BBC's 'Hitchhiker's Guide' satirizes everything in its intergalactic path
| New York
The stuff of cult is in the air again.
Not since ''Monty Python's Flying Circus,'' ''Pennies From Heaven,'' and ''Fawlty Towers'' has there been a series out of Merrie Olde which promises to bring out the sort of Anglophile elitism of the outre as much as The Hitchhiker's Guide to the Galaxy (PBS, starting this month on many stations, check local listings or local station managers - premieres on WNET, New York, tonight).
Viewers who thought Monty Python was chucklefully bizarre will probably roar uncontrollably over ''Hitchhiker,'' produced by the BBC, based on a BBC radio series that was aired on NPR. It is a video science-fiction comic strip that satirizes everything in its intergalactic path, including itself.
The premiere of this seven-part half-hour series sets the stage. Arthur Dent (played by Simon Jones, the Bridey of ''Brideshead Revisited'') discovers that his home is in the path of a bulldozer mowing down properties to make way for a highway bypass. He lies down in front of it and, in defiance, says, ''We'll just see who rusts first.''
Soon, a space alien rescues him from Earth a few moments before it is due to be destroyed by a space-bulldozer making way for a hyperspace bypass.

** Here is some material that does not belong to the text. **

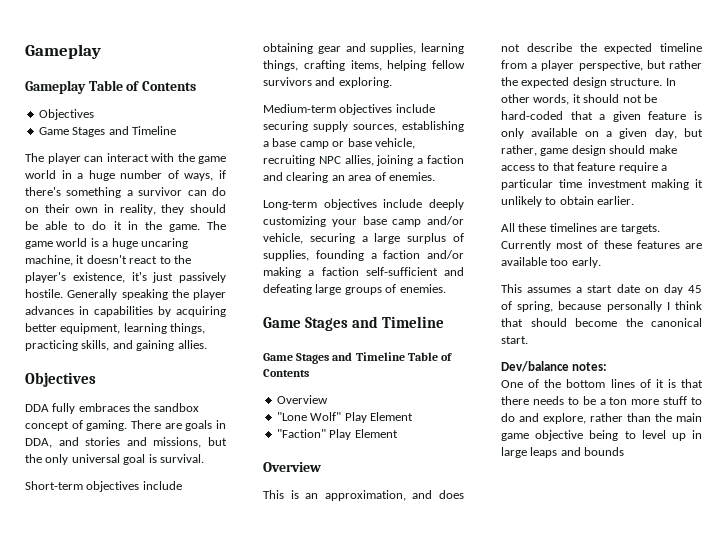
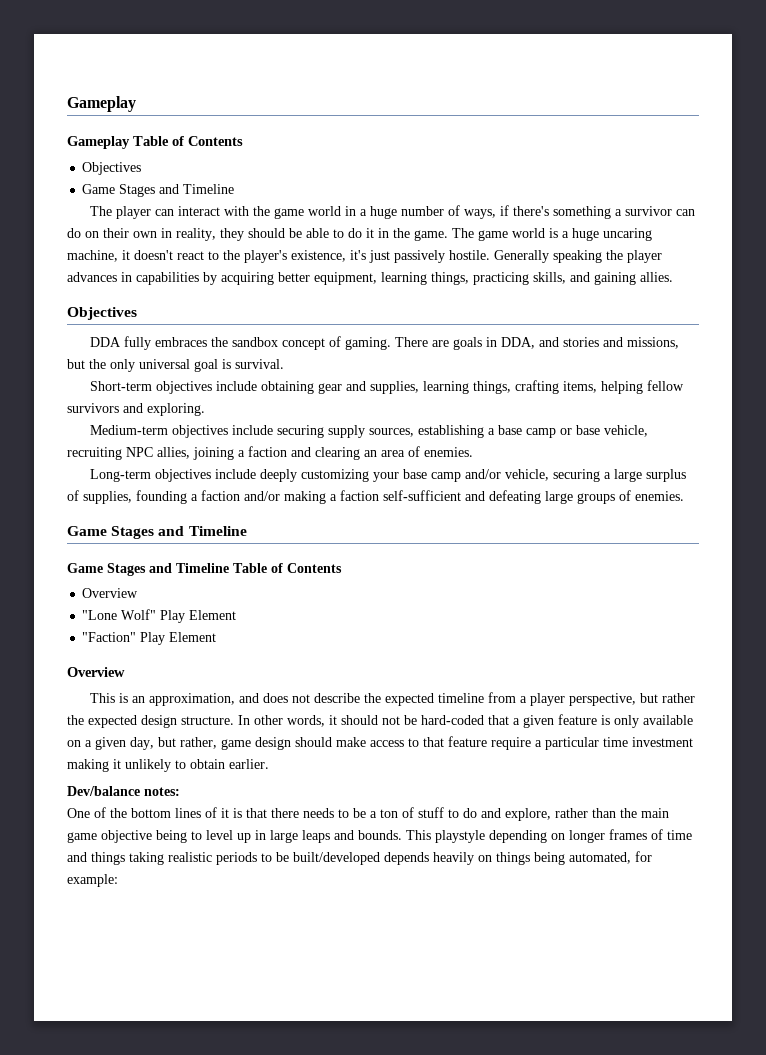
[501,223,660,234] [501,240,702,251] [501,257,601,268] [501,284,702,295] [501,301,702,312] [501,318,702,327] [501,336,528,344] // All these timelines are targets. Currently most of these features are available too early. // This assumes a start date on day 45 of spring, because personally I think that should become the canonical start. -> (269, 764) none
[631,399,660,405] more -> [402,807,414,818] of
[584,447,625,456] bounds -> [358,829,692,843] [67,851,652,865] [67,874,118,887] bounds. This playstyle depending on longer frames of time and things taking realistic periods to be built/developed depends heavily on things being automated, for example:

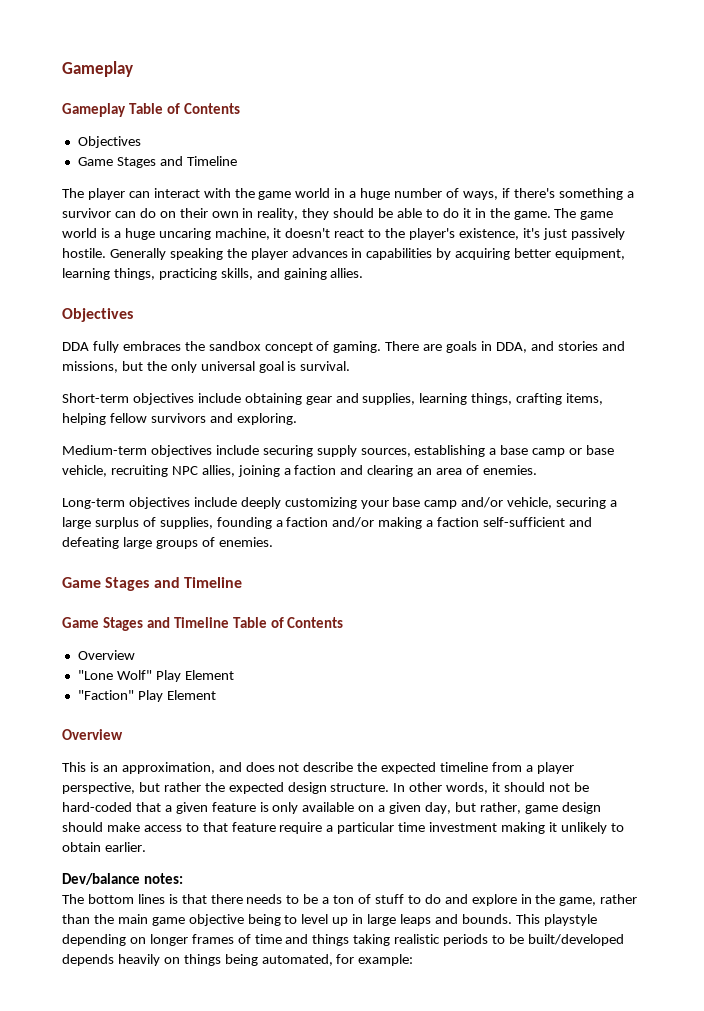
[67,807,229,818] One of the bottom lines of it -> [62,894,165,904] The bottom lines
[505,808,551,821] explore, -> [471,894,597,906] explore in the game,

This space alien chose the name Ford Prefect, since he thought he could thus remain unnoticed in a world peopled with Ford Consuls, etc.

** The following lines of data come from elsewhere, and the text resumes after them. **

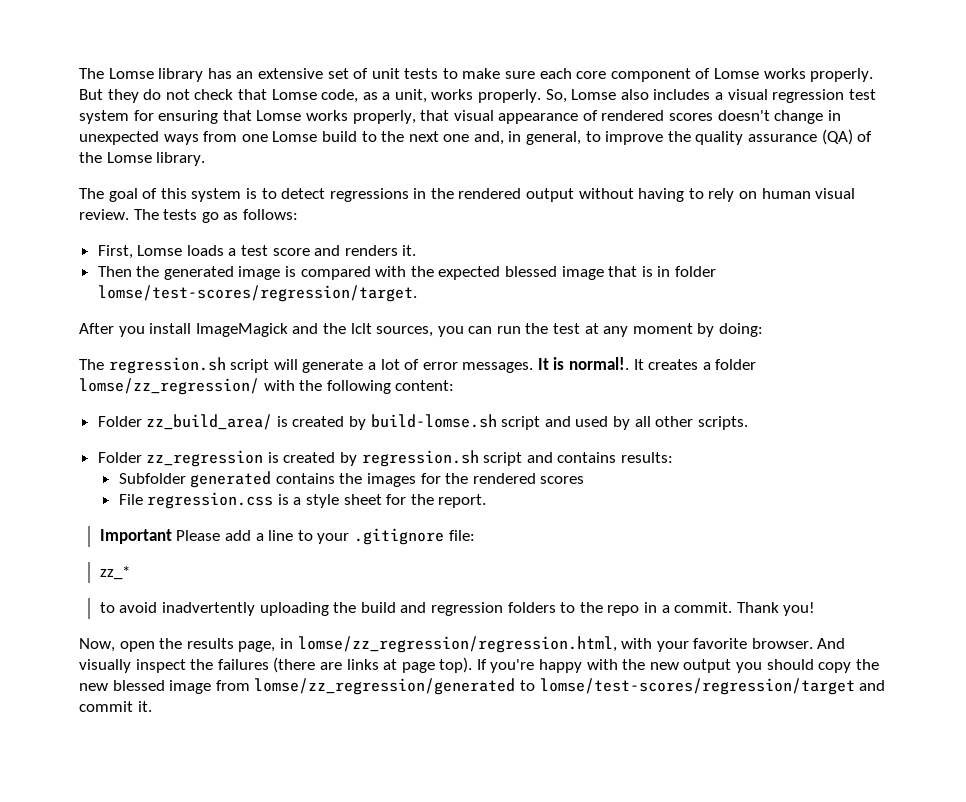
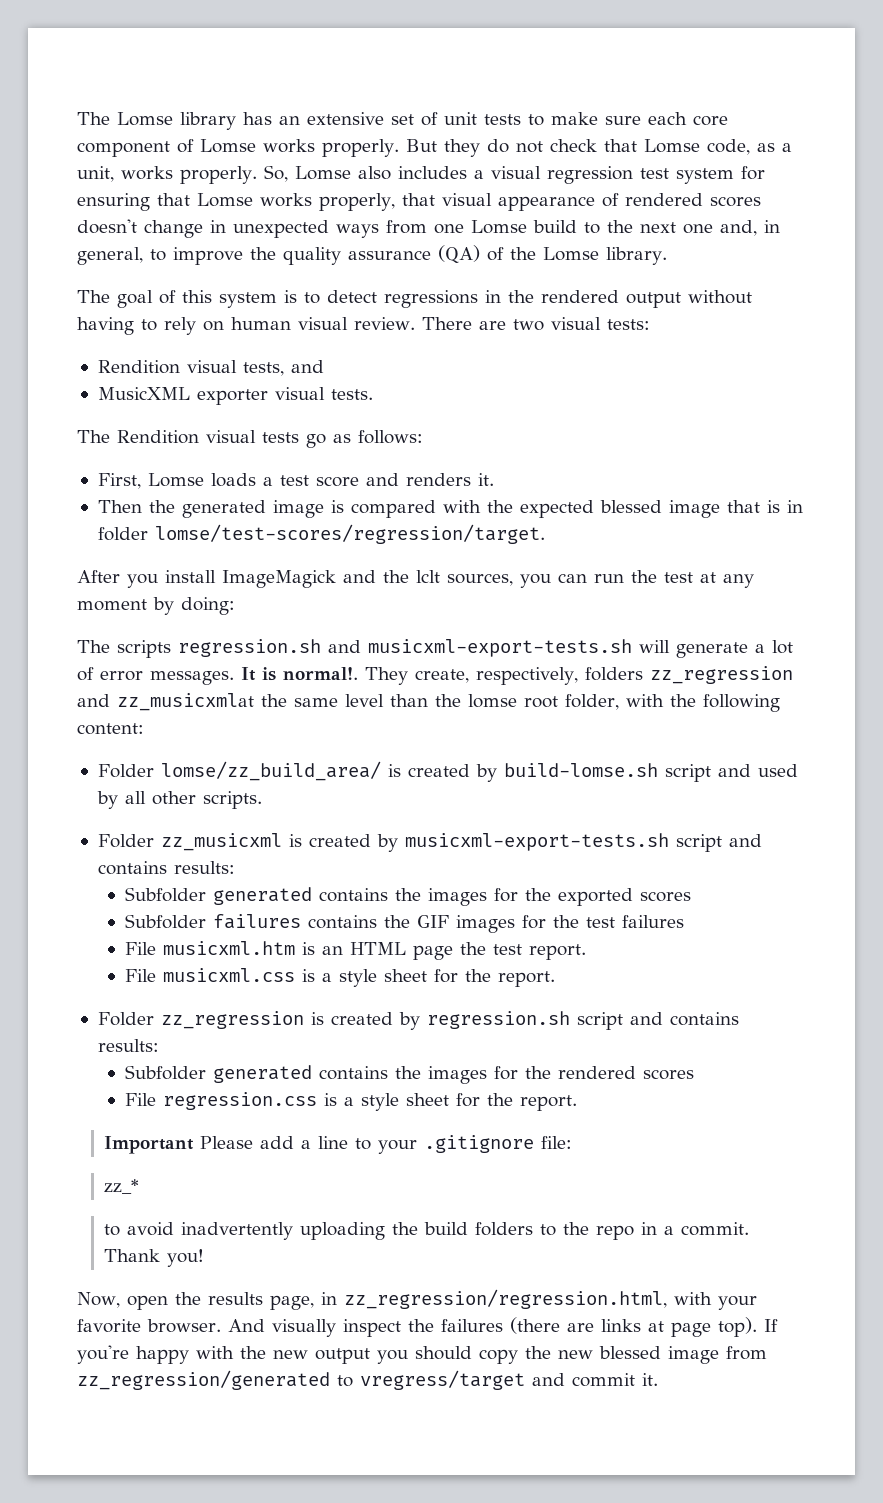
[133,209,159,220] The -> [421,317,650,331] [97,360,324,376] [97,387,373,405] [77,430,256,444] There are two visual tests: // Rendition visual tests, and // MusicXML exporter visual tests. // The Rendition visual
[108,357,270,374] regression.sh script -> [117,639,632,658] scripts regression.sh and musicxml-export-tests.sh
[633,359,757,370] [79,378,259,395] It creates a folder lomse/zz_regression/ -> [365,666,793,685] [77,693,619,711] They create, respectively, folders zz_regression and zz_musicxmlat the same level than the lomse root folder,
[146,414,273,430] zz_build_area/ -> [160,761,381,781] lomse/zz_build_area/
(748, 423) none -> [97,833,762,852] [97,861,235,875] [125,887,692,906] [125,914,685,933] [125,941,587,960] [125,968,556,987] // Folder zz_musicxml is created by musicxml-export-tests.sh script and contains results: // Subfolder generated contains the images for the exported scores // Subfolder failures contains the GIF images for the test failures // File musicxml.htm is an HTML page the test report. // File musicxml.css is a style sheet for the report.
[400,602,503,616] and regression -> (469, 1228) none
[297,636,617,653] lomse/zz_regression/regression.html, -> [343,1289,667,1309] zz_regression/regression.html,
[254,678,855,695] lomse/zz_regression/generated to lomse/test-scores/regression/target -> [77,1370,525,1390] zz_regression/generated to vregress/target

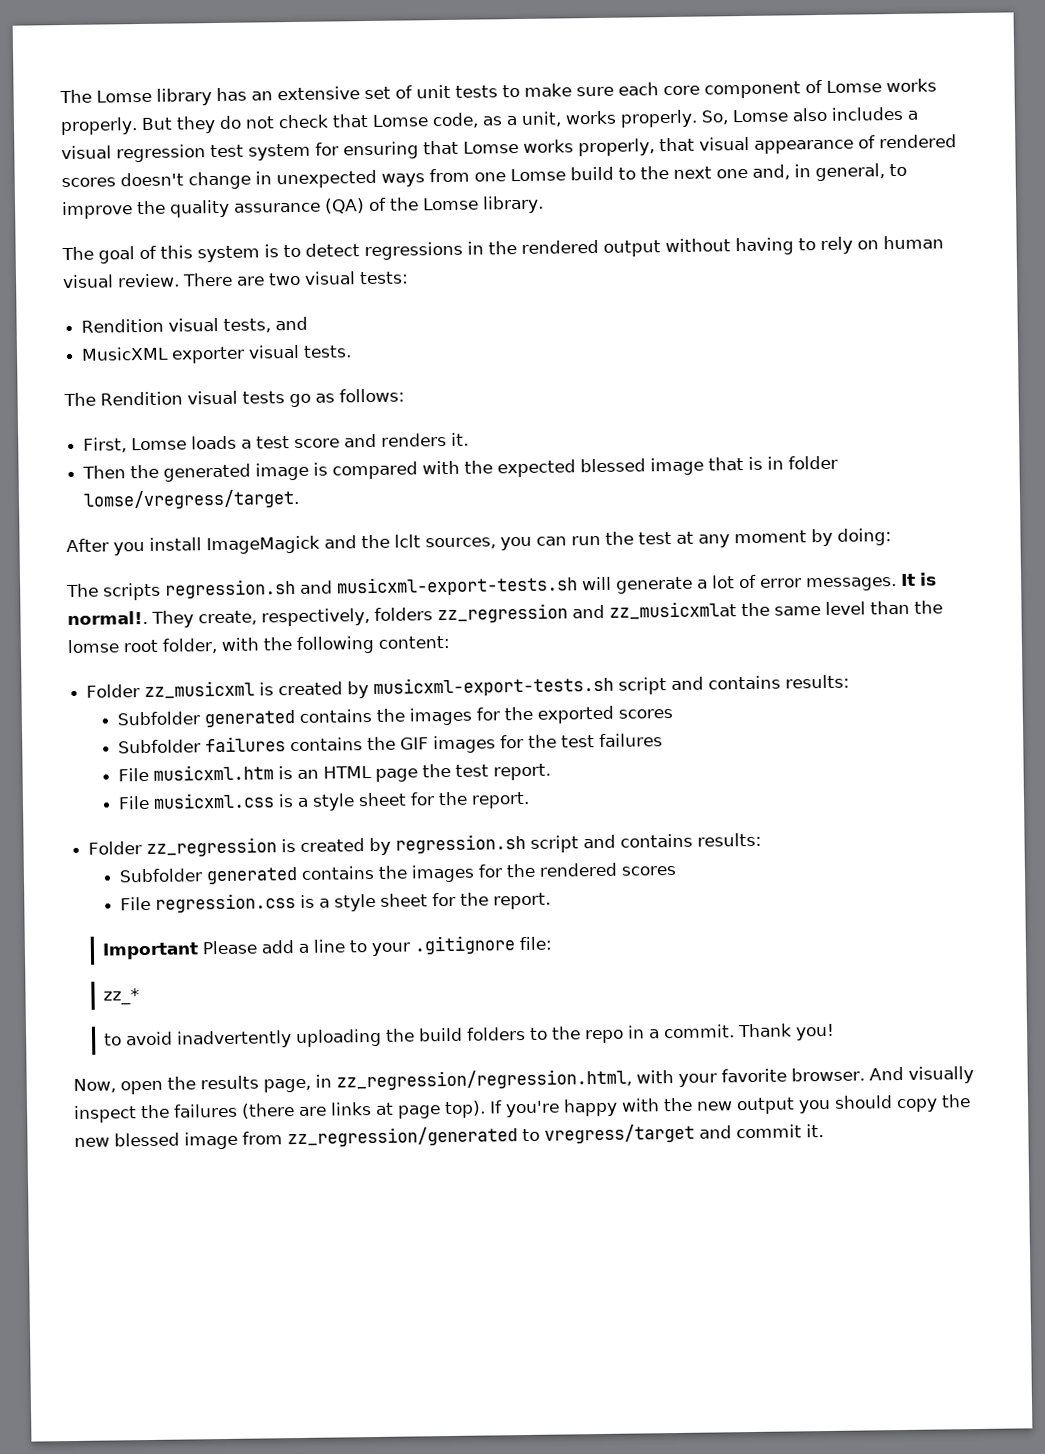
[154,524,545,544] lomse/test-scores/regression/target. -> [83,488,301,510] lomse/vregress/target.
[97,761,798,782] [96,791,262,809] // Folder lomse/zz_build_area/ is created by build-lomse.sh script and used by all other scripts. -> (450, 642) none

The irreverent, irrelevant adventures of Arthur and Ford, on and around the planet Damogran, is what this series is supposedly all about. But it really concerns the silliness of mystic science fiction, the maturity of comic strips, the childishness of the world, the incomprehensibility of the universe, and the unpredictability of the taste of radio and TV viewers. I think.

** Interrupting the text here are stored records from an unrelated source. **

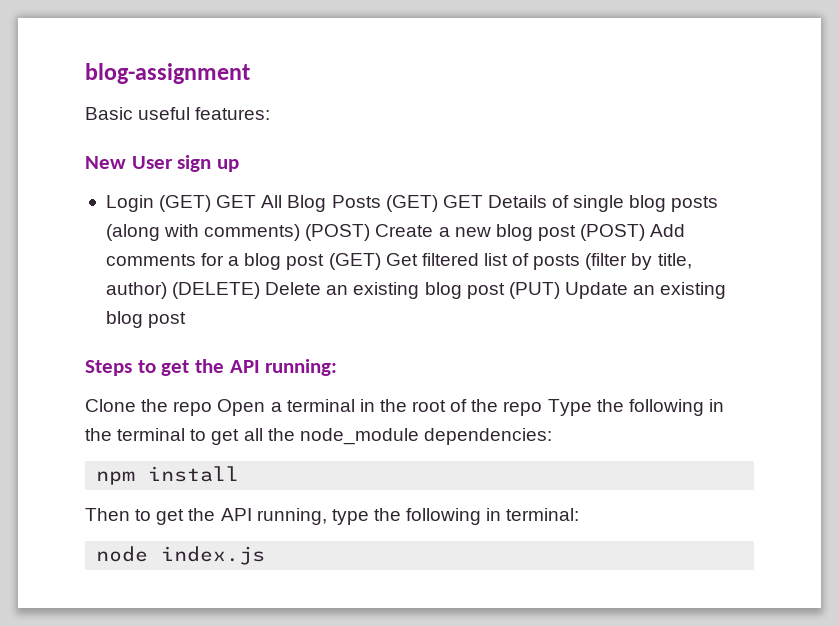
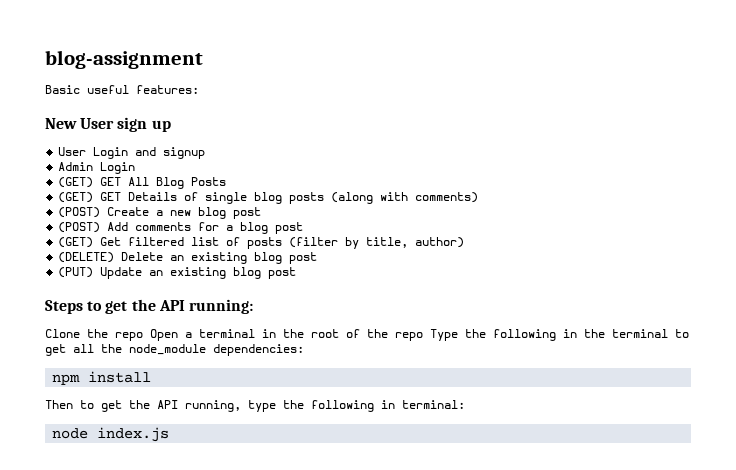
[105,195,154,212] Login -> [58,147,206,159] [58,162,136,174] User Login and signup // Admin Login //
(381, 201) none -> (227, 181) //
(301, 232) none -> (479, 197) //
(576, 233) none -> (262, 213) //
(325, 262) none -> (304, 228) //
(167, 290) none -> (465, 242) //
(505, 291) none -> (318, 258) //

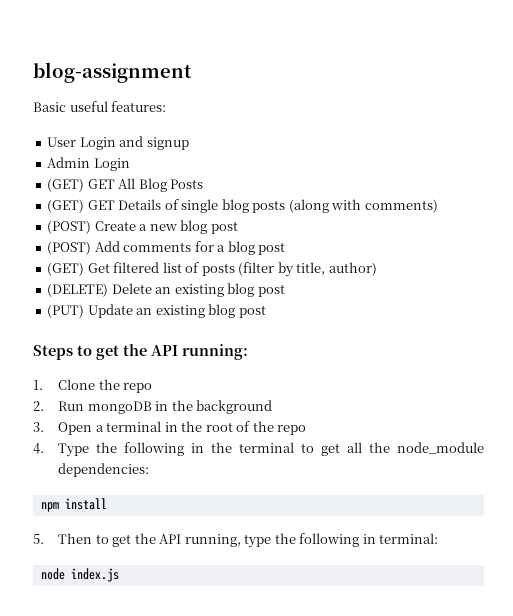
[45,117,171,132] // New User sign up -> (167, 106) none
(253, 306) none -> [33,380,43,390] 1.
(143, 336) none -> [33,400,273,414] [33,422,44,432] // 2. Run mongoDB in the background // 3.
(423, 336) none -> [33,443,44,454] // 4.
(152, 377) none -> [33,534,44,544] 5.

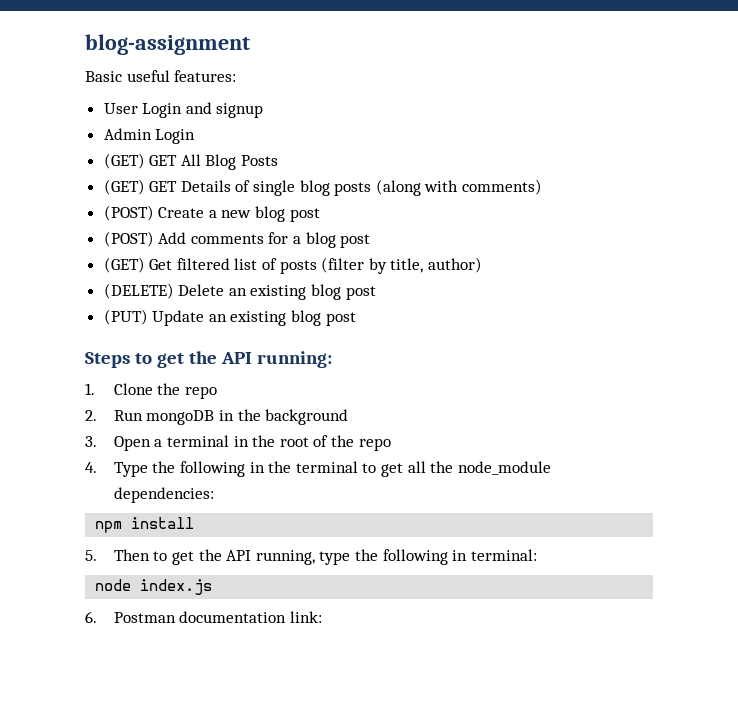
(119, 575) none -> [85,611,322,623] // 6. Postman documentation link:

Over a million copies of the Pocket Book edition of ''The Hitchhiker's Guide to the Universe'' have already been printed. Its cover sets the pattern with the words: ''Don't Panic! There's Still Time to Read This Book Before Everyone Else Has!''
Well, there's still time to see this series before it is taken over by the cultists, who will undoubtedly claim you (and I) can't really plumb the intellectual depths of what appears on the surface to be humor.
In case you do have trouble understanding some of ''Hitchhiker's'' convoluted satire, you can always try to use the same translating device Arthur uses: a little fish stuck in the ear.
See you on Damogran.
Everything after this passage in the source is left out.